Responses of a harmful algal bloom-causing dinoflagellate Prorocentrum obtusidens to elevated temperature and urea

Elevated temperature and nitrogen (N) availability affect dinoflagellates differently; however, their interactive effects remain largely unexplored. This study investigated the physiological and transcriptomic responses of a harmful algal bloom-causing dinoflagellate, Prorocentrum obtusidens, to elevated temperature (22 °C vs. 26 °C) under three N conditions (16 μM nitrate, 8 and 16 μM urea) after 32 days of exposure.
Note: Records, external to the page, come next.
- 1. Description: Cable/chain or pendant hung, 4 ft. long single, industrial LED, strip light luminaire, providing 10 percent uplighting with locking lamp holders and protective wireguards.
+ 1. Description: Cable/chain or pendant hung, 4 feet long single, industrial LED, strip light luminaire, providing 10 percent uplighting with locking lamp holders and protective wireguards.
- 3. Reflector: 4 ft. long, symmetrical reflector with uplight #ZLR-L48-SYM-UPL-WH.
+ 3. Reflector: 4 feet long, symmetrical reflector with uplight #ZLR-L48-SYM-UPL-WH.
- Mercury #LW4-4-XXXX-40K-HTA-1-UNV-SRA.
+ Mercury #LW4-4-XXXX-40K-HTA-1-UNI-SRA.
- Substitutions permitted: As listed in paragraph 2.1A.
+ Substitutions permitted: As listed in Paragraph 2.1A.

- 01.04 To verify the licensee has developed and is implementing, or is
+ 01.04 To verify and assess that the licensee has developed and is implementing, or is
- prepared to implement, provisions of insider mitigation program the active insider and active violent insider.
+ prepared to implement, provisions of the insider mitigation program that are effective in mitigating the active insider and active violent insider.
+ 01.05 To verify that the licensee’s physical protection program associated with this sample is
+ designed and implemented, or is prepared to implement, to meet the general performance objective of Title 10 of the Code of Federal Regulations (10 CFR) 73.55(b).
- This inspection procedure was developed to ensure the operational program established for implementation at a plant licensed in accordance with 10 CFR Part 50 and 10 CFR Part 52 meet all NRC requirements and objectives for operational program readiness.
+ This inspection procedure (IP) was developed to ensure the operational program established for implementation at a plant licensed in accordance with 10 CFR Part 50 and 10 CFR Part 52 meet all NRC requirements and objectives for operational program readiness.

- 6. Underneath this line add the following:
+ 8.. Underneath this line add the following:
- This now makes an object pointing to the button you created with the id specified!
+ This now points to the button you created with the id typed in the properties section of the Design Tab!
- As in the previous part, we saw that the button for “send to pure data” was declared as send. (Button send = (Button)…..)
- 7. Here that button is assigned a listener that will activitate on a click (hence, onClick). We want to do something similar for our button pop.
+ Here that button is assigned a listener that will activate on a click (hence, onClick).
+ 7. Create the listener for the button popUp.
Elevated temperature enhanced cell growth across all N conditions, with a more pronounced increase in urea-grown cells, regardless of the insignificant interaction between temperature and N. Physiological responses to elevated temperature varied under N conditions. The nitrate-grown cells had higher particulate organic carbon (POC) content, C:N ratio, and activities of ribulose-1,5-bisphosphate carboxylase/oxygenase (RubisCO), phosphoenolpyruvate carboxykinase, and urease, but lower particulate organic N (PON) content. The low urea-grown cells showed higher C:N ratio, total carbohydrate content, and activities of carbonic anhydrase (CA), glutamine synthetase (GS), and urease, but lower phosphoenolpyruvate carboxylase activity, total protein, and total antioxidant capacity. The high urea-grown cells exhibited higher maximum photosynthetic efficiency, POC content, C:N ratio, and activities of CA, RubisCO, GS, and urease. Transcriptomic analysis revealed that elevated temperature increased the expression of genes associated with photosynthesis under all N conditions. The nitrate-grown cells produced more energy to mitigate thermal stress, whereas the urea-grown cells decreased energy production. These findings suggest that P. obtusidens is more resilient to future ocean warming when grown with urea, and predictions of dinoflagellate responses to warming oceans should consider N conditions in the environment.